这项回顾性队列研究是对国家健康和营养调查(NHANES)现有信息的进一步分析。在最终分析中,包括2005年至2014年的12,697名参与者。应用Kaplan-Meier(K-M)曲线和对数秩检验来可视化组间生存差异。多变量Cox回归和限制性三次样条(RCS)模型用于评估非HDL-C/apoB比率与全因和心血管死亡率的相关性。对年龄变量进行亚组分析,性别,冠状动脉疾病的存在,糖尿病和高甘油三酯血症以及降脂药物的使用。

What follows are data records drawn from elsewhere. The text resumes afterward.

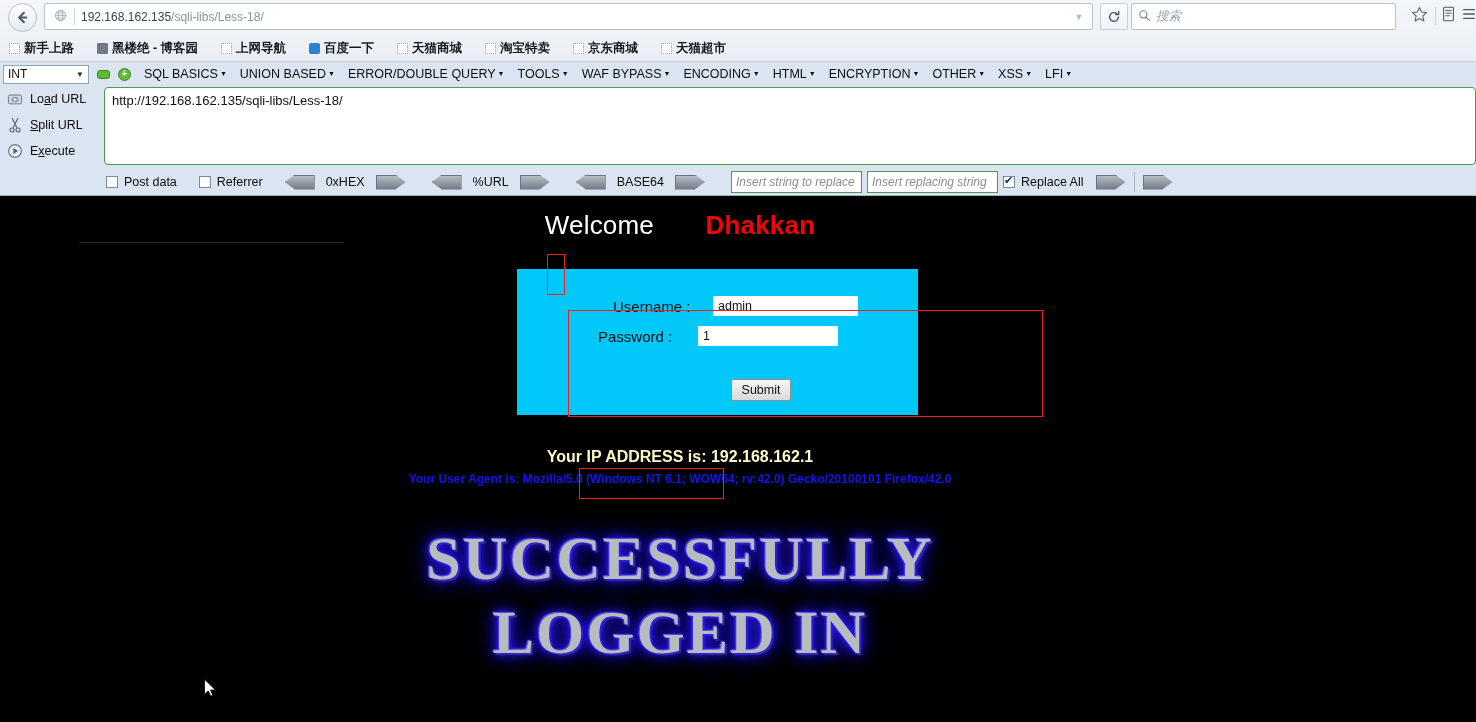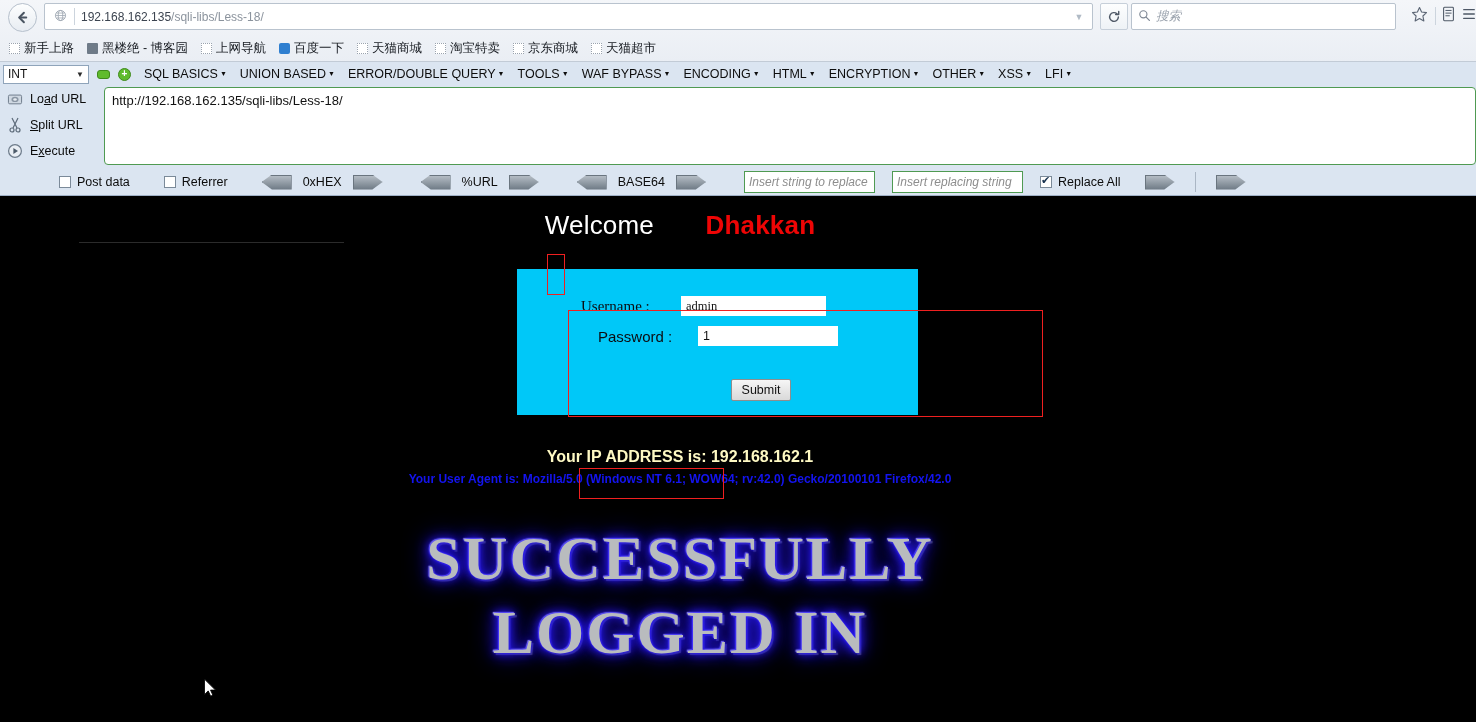"新手上路" #bookmarks-bar { font-weight: none -> bold; gap: 3px -> 13px }
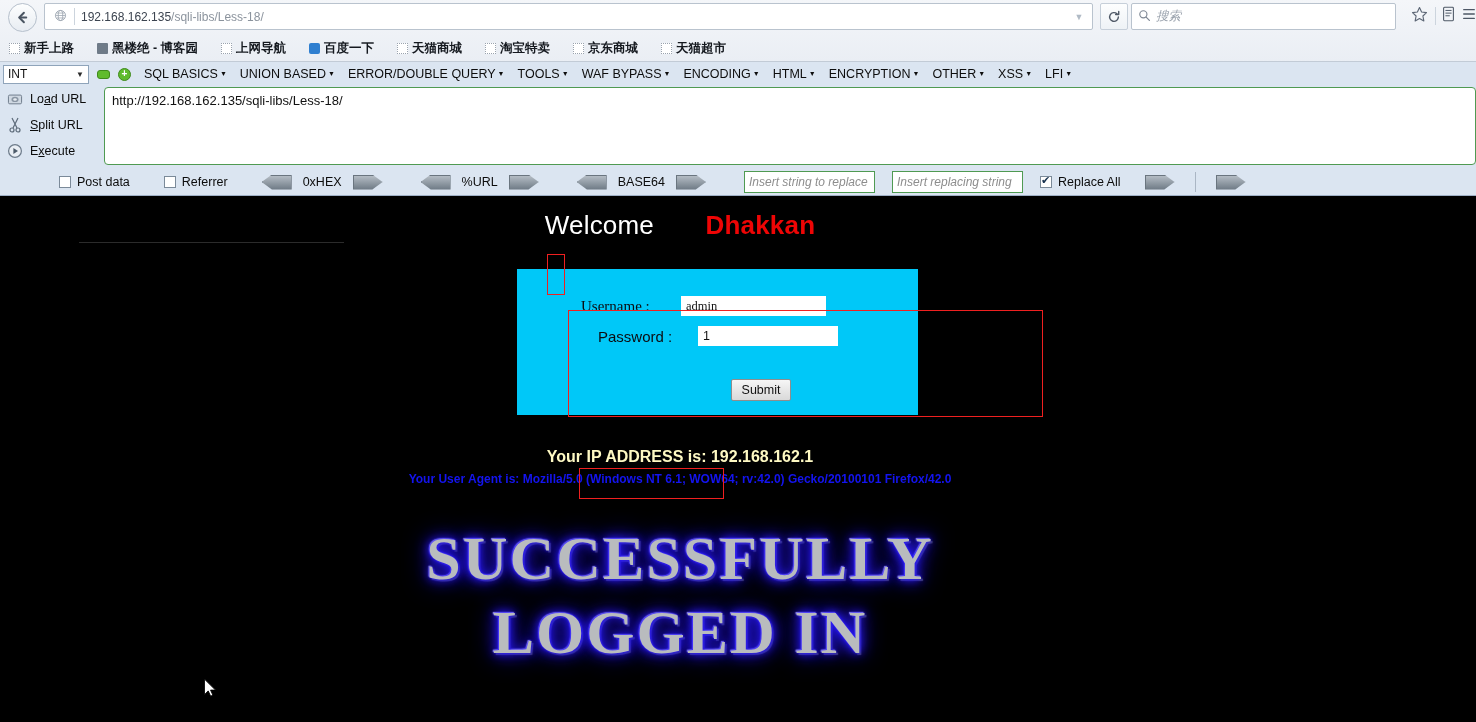"Post data" #hackbar-optrow { gap: 12px -> 0; padding-left: 59px -> 106px }
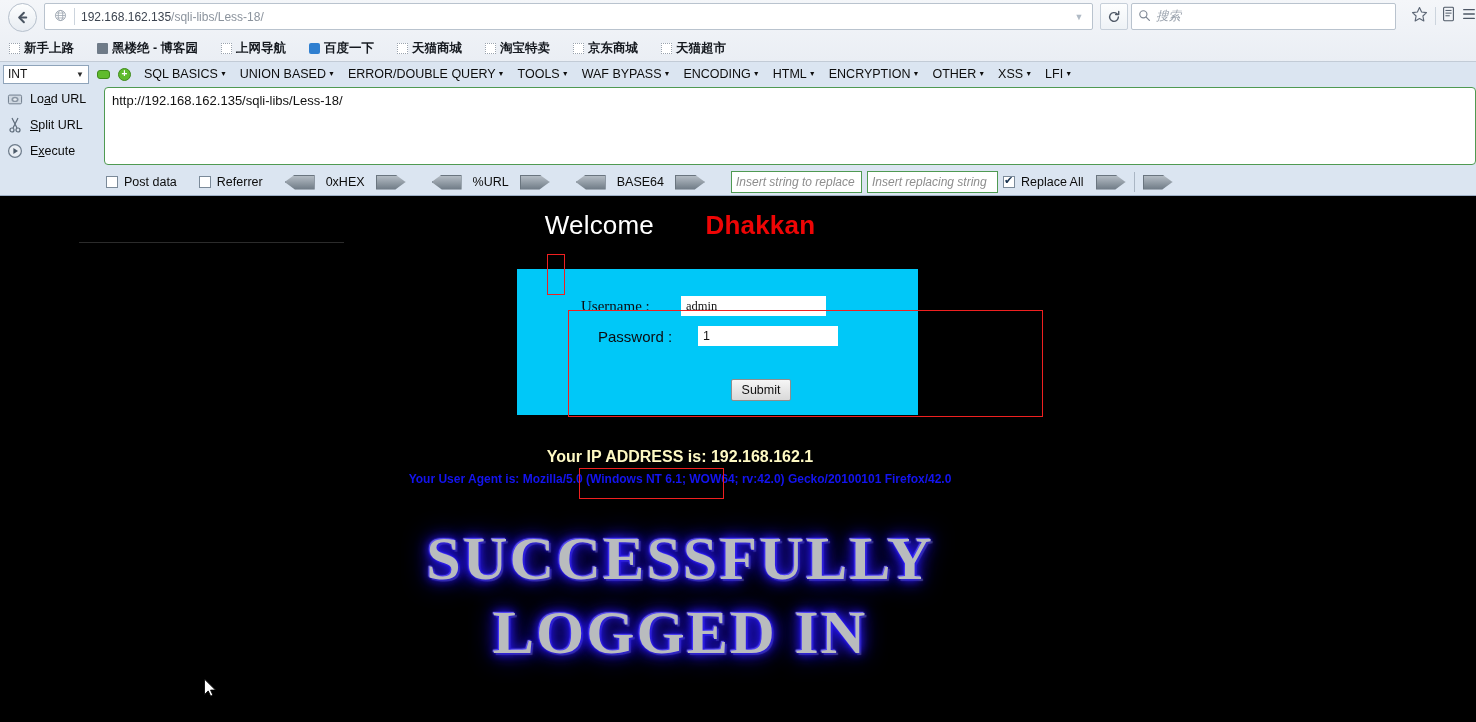"Username :" #row-username { font-family: Liberation Serif, serif -> none; left: 64px -> 96px }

■该队列的平均年龄为46.8±18.6岁,6215名(48.9%)参与者为男性。在持续68.0个月的中位随访中,记录了891例(7.0%)死亡,156例(1.2%)患者死于心血管疾病。与没有事件的人相比,经历过全因死亡和心血管死亡的人的非HDL-C/apoB比率较低(1.45±0.16vs.1.50±0.17和1.43±0.17vs.1.50±0.17,两个P值均<0.001)。调整后的Cox回归模型结果显示,非HDL-C/apoB比率作为长期全因死亡率[风险比(HR)=0.51,95%置信区间(CI):0.33-0.80]和心血管死亡率(HR=0.33,95%CI:0.12-0.90)的危险因素均具有独立意义。此外,发现了显著的性别相互作用(相互作用的P<0.05),表明非HDL-C/apoB比值与女性长期死亡率之间存在密切关联。RCS曲线显示,non-HDL-C/apoB比值与长期全因死亡率和心血管死亡率呈负线性相关(非线性P分别为0.098和0.314)。
■non-HDL-C/apoB比值可作为预测普通人群长期死亡率的潜在生物标志物,独立于传统风险因素。
这项回顾性队列研究是对国家健康和营养调查(NHANES)现有信息的进一步分析。在最终分析中,包括2005年至2014年的12,697名参与者。应用Kaplan-Meier(K-M)曲线和对数秩检验来可视化组间生存差异。多变量Cox回归和限制性三次样条(RCS)模型用于评估非HDL-C/apoB比率与全因和心血管死亡率的相关性。对年龄变量进行亚组分析,性别,冠状动脉疾病的存在,糖尿病和高甘油三酯血症以及降脂药物的使用。
■该队列的平均年龄为46.8±18.6岁,6215名(48.9%)参与者为男性。在持续68.0个月的中位随访中,记录了891例(7.0%)死亡,156例(1.2%)患者死于心血管疾病。与没有事件的人相比,经历过全因死亡和心血管死亡的人的非HDL-C/apoB比率较低(1.45±0.16vs.1.50±0.17和1.43±0.17vs.1.50±0.17,两个P值均<0.001)。调整后的Cox回归模型结果显示,非HDL-C/apoB比率作为长期全因死亡率[风险比(HR)=0.51,95%置信区间(CI):0.33-0.80]和心血管死亡率(HR=0.33,95%CI:0.12-0.90)的危险因素均具有独立意义。此外,发现了显著的性别相互作用(相互作用的P<0.05),表明非HDL-C/apoB比值与女性长期死亡率之间存在密切关联。RCS曲线显示,non-HDL-C/apoB比值与长期全因死亡率和心血管死亡率呈负线性相关(非线性P分别为0.098和0.314)。
■non-HDL-C/apoB比值可作为预测普通人群长期死亡率的潜在生物标志物,独立于传统风险因素。